Jour 9 - Un flingue sur la tempe

[ CW : Comportement autodestructeur / Arme à feu ]

La luminosité de l'écran éclairait la pièce, se reflétant dans ses iris d'un rafraichissant vert menthe. Saeran ne comptait plus les heures s'étant écoulé depuis la dernière fois où il avait pu se reposer. Ses paupières ne restaient ouvertes que par automatisme, portées par une obscure détermination. Une haine sourde et profonde emplissait son être ; la seule chose qui lui permettait de lutter, de se débattre dans cet Enfer qu'était la vie.

Sur les ordinateurs l'entourant, l'on pouvait voir diverses salles de discussion, toutes appartenant à cette infâme organisation ; la RFA – Rika's Fundraising Association. Son but ? La détruire. L'amener au chaos. Annihiler ses membres, les uns après les autres, en prenant bien soin d'en faire souffrir un en particulier : cet insupportable rouquin au même visage que le sien. Le voir pleurer, hurler de désespoir, se noyer dans un océan de chagrin aussi important que celui auquel Saeran avait dû faire face... Il ne vivait plus que pour assister à cela. Ce sourire... Ce sourire enrageant que ce sosie arborait... Que ne donnerait-il pas pour l'arracher de ses propres mains. Ah, ce qu'il avait l'air de s'amuser ! Ne ressentait-il pas la moindre once de remords, lui qui était un jour parti sans prévenir, laissant son jumeau seul entre les griffes d'une mère abusive ? Pourtant, il lui avait promis qu'ils s'en sortiraient ensemble... Mais il avait fui. Le jeune garçon à la chevelure argentée ne se souvenait plus du nombre de fois où il avait pleuré, suppliant le ciel de lui rendre son frère, murmurant son nom comme s'il espérait que cela le ferait réapparaître comme par magie.

Et lui, pendant tout ce temps, il se la coulait douce, dans cette association, entouré de personnes les plus détestables les unes que les autres. Entre cet acteur égocentrique, cet odieux fils à papa, cet accro aux jeux vidéo énervant, et tous les autres... Non, vraiment, ils possédaient tous le don de le mettre hors de lui. Même si, bien entendu, le pire d'entre eux restaient Saeyoung, cet indigne frère qui avait laissé son ancienne vie au point d'en changer de nom, optant pour 'Luciel'. Est-ce qu'il désirait tant que cela oublier Saeran ?

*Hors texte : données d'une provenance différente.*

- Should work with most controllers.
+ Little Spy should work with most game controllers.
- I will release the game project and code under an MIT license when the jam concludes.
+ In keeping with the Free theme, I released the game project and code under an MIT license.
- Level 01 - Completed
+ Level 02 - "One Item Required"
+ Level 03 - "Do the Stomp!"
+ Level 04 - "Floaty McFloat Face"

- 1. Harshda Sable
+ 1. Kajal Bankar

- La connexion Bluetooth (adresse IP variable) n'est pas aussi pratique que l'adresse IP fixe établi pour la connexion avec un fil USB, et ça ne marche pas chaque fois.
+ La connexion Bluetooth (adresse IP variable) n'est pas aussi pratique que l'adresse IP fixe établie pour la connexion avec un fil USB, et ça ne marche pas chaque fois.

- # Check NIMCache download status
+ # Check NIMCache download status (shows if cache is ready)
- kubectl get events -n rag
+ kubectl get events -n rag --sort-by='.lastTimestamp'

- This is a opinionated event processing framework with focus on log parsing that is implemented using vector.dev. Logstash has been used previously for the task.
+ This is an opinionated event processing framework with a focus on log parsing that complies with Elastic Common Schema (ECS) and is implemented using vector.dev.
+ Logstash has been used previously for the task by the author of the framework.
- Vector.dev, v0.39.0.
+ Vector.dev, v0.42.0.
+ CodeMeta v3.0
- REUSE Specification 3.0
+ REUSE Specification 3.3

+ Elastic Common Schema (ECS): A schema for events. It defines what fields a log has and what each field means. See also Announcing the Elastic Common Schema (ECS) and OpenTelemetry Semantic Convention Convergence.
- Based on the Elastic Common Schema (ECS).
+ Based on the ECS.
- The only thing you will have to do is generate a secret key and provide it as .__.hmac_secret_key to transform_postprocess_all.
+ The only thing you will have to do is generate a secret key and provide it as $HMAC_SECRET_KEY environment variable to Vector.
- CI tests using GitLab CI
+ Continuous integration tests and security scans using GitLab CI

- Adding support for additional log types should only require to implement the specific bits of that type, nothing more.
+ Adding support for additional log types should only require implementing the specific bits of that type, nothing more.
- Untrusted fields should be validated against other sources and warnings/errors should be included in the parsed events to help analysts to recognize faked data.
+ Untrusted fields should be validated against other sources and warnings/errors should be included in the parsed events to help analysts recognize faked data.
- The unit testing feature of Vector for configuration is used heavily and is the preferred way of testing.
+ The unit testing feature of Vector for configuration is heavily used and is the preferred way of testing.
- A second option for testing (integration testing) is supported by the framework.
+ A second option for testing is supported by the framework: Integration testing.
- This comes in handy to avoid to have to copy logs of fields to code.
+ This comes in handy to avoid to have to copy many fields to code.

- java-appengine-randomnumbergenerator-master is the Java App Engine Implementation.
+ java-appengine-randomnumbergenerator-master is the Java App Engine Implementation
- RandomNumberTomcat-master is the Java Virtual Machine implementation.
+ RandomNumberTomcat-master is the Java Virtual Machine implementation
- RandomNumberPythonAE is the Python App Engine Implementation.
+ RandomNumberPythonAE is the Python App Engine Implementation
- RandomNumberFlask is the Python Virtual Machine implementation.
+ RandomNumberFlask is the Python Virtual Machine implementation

Ce dernier avait commencé par s'emmurer dans la tristesse et l'incompréhension, avant de sentir ce début de rage brûler en lui, lorsqu'il avait été recueilli par son sauveur. Aujourd'hui, c'était cette haine incandescente qui dictait chacun de ses mouvements. Celle-ci semblait s'agrandir, encore et encore, depuis qu'il était parvenu à infiltrer cette application où les membres de la RFA discutaient entre eux. A chaque message de son jumeau, son cœur manquait d'exploser, en proie à une tension palpable. Comment... Comment pouvait-il vivre de la sorte ? Comment pouvait-il se réveiller avec le sourire, chaque matin ? Comment pouvait-il agir comme si rien ne s'était jamais produit ? L'observant en secret, Saeran ne cessait de ressasser ces questions au sein de son esprit torturé.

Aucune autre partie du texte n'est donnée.